Temos hoje, em destaque, mais de 50 brasileiros que integram a relação de bilionários, com a perspectiva de colaboração efetiva para o modelo, além de grandes empresas que dependem dos demonstrativos financeiros e seus balanços.
Não é sem razão que muitos optam por ter domicílio tributário em países que não tributam mais fortemente, o que privilegia a administração da riqueza, sem quaisquer incidências mais elevadas.
Em muitos países desenvolvidos, o fato provocou a mudança, de tal sorte que preferem sair do país do que contribuir em impostos, colocando a mão no bolso.
A experiência precisa ser implementada no Brasil, antes tarde do que nunca, para ter uma latitude maior e contribuir decisiva e definitivamente para redução das injustiças sociais.

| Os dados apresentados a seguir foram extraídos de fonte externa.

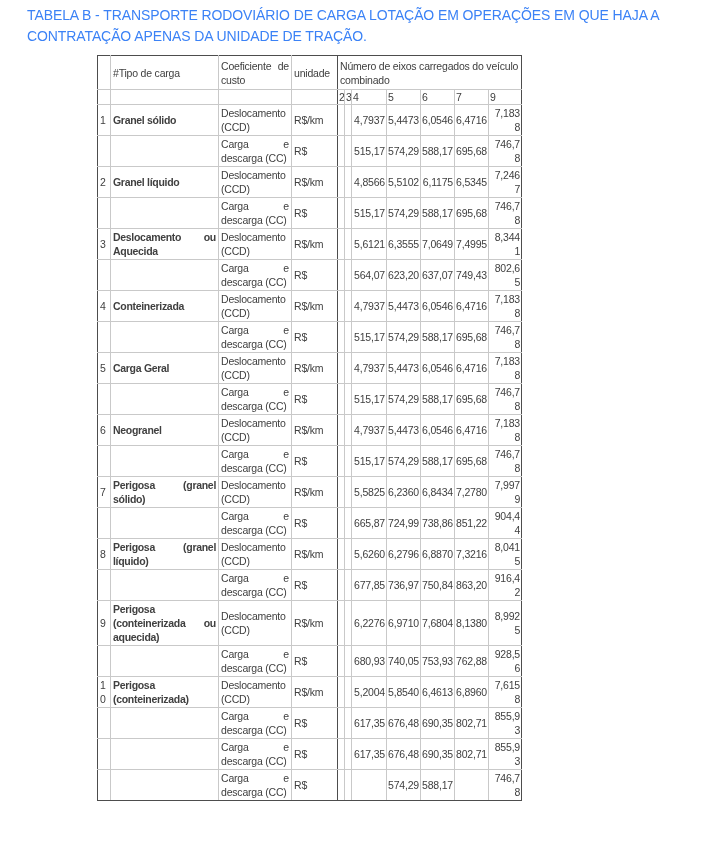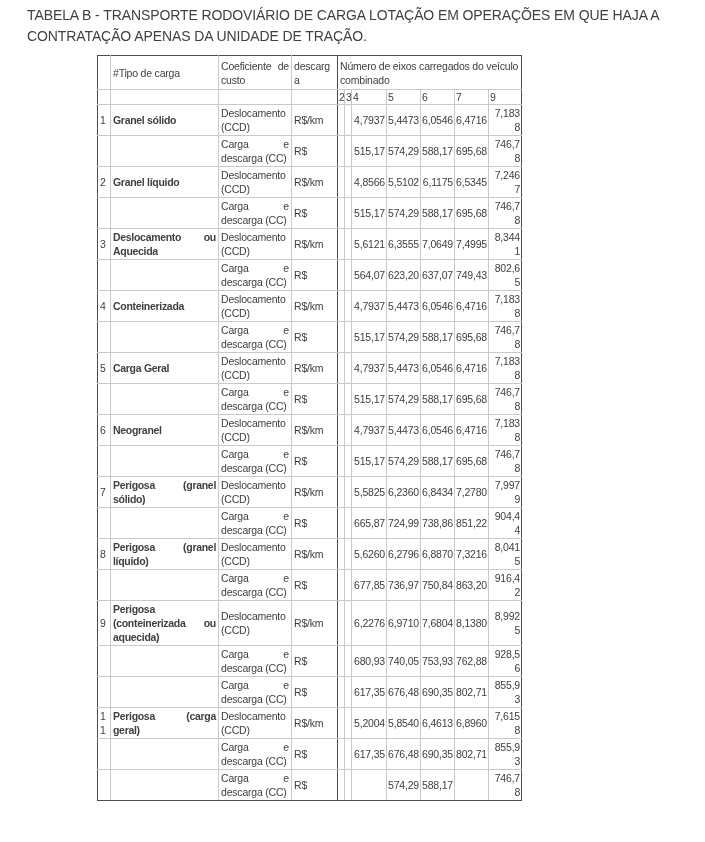"TABELA B - TRANSPORTE RODOVIÁRIO" .title { color: #404040 -> #3b82f6 }
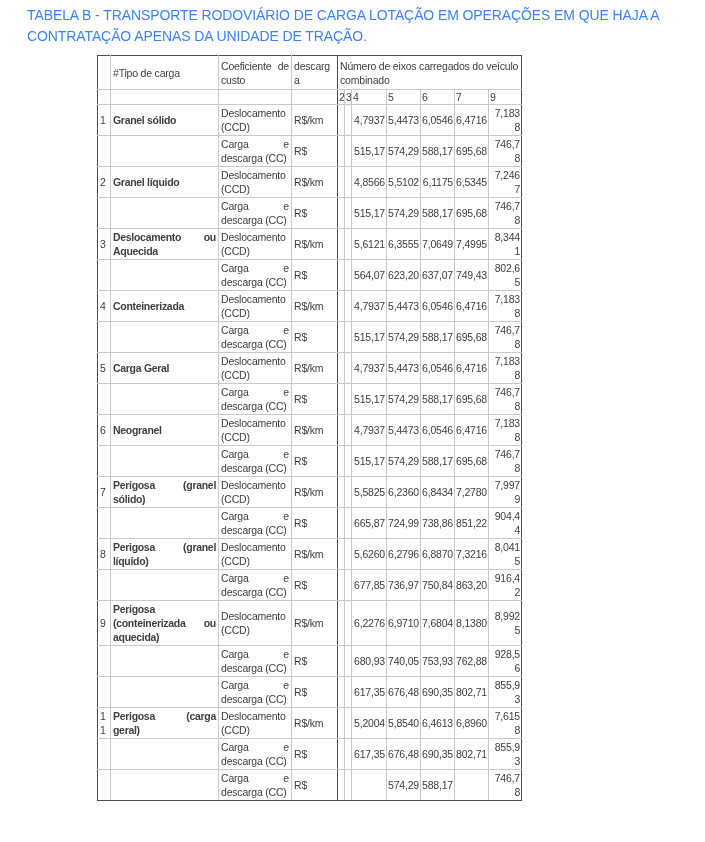"descarga" td.dark-r { text: descarga -> unidade }
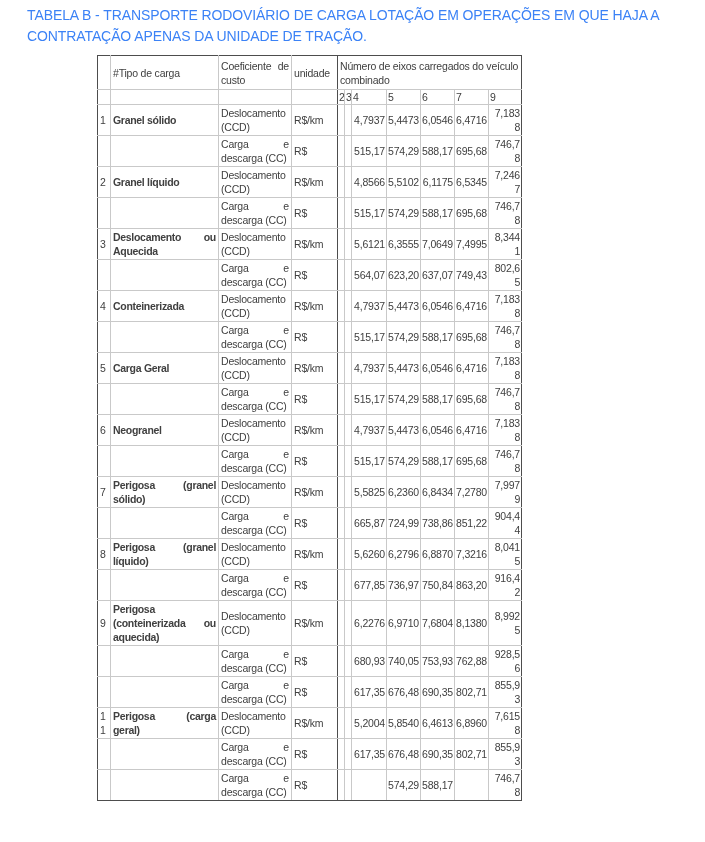"10" tr { html: none -> <tr> <td>10</td> <td>Perigosa (conteinerizada)</td> <td>Deslocamento (CCD)</td> <td>R$/km</td> <td></td> <td></td> <td>5,2004</td> <td>5,8540</td> <td>6,4613</td> <td>6,8960</td> <td>7,6158</td> </tr> }
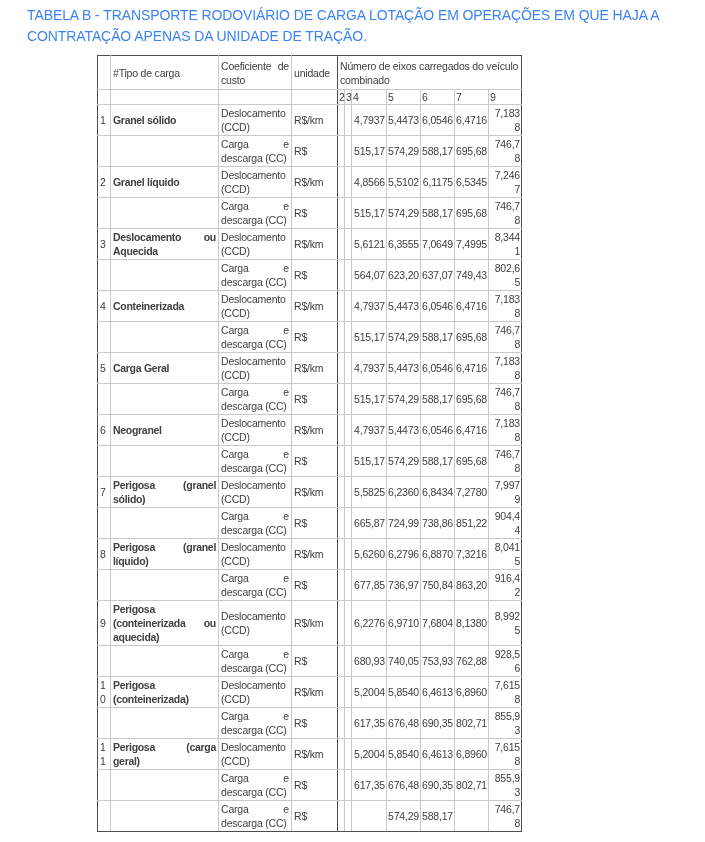"11" tr { html: <tr> <td>11</td> <td>Perigosa (carga geral)</td> <td>Deslocamento (CCD)</td> <td>R$/km</td> <td></td> <td></td> <td>5,2004</td> <td>5,8540</td> <td>6,4613</td> <td>6,8960</td> <td>7,6158</td> </tr> -> none }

Quando o Estado não consegue fazer seu papel de redesenhar as assimetrias, melhor se torna impedir novas e graves situações que geram violência, marginalidade e criminalidade, por meio da tributação de grandes fortunas, um remédio que pode servir de contributo à redução das desigualdades sociais inaceitáveis no território pátrio.
Carlos Henrique Abrão é desembargador do Tribunal de Justiça de São Paulo.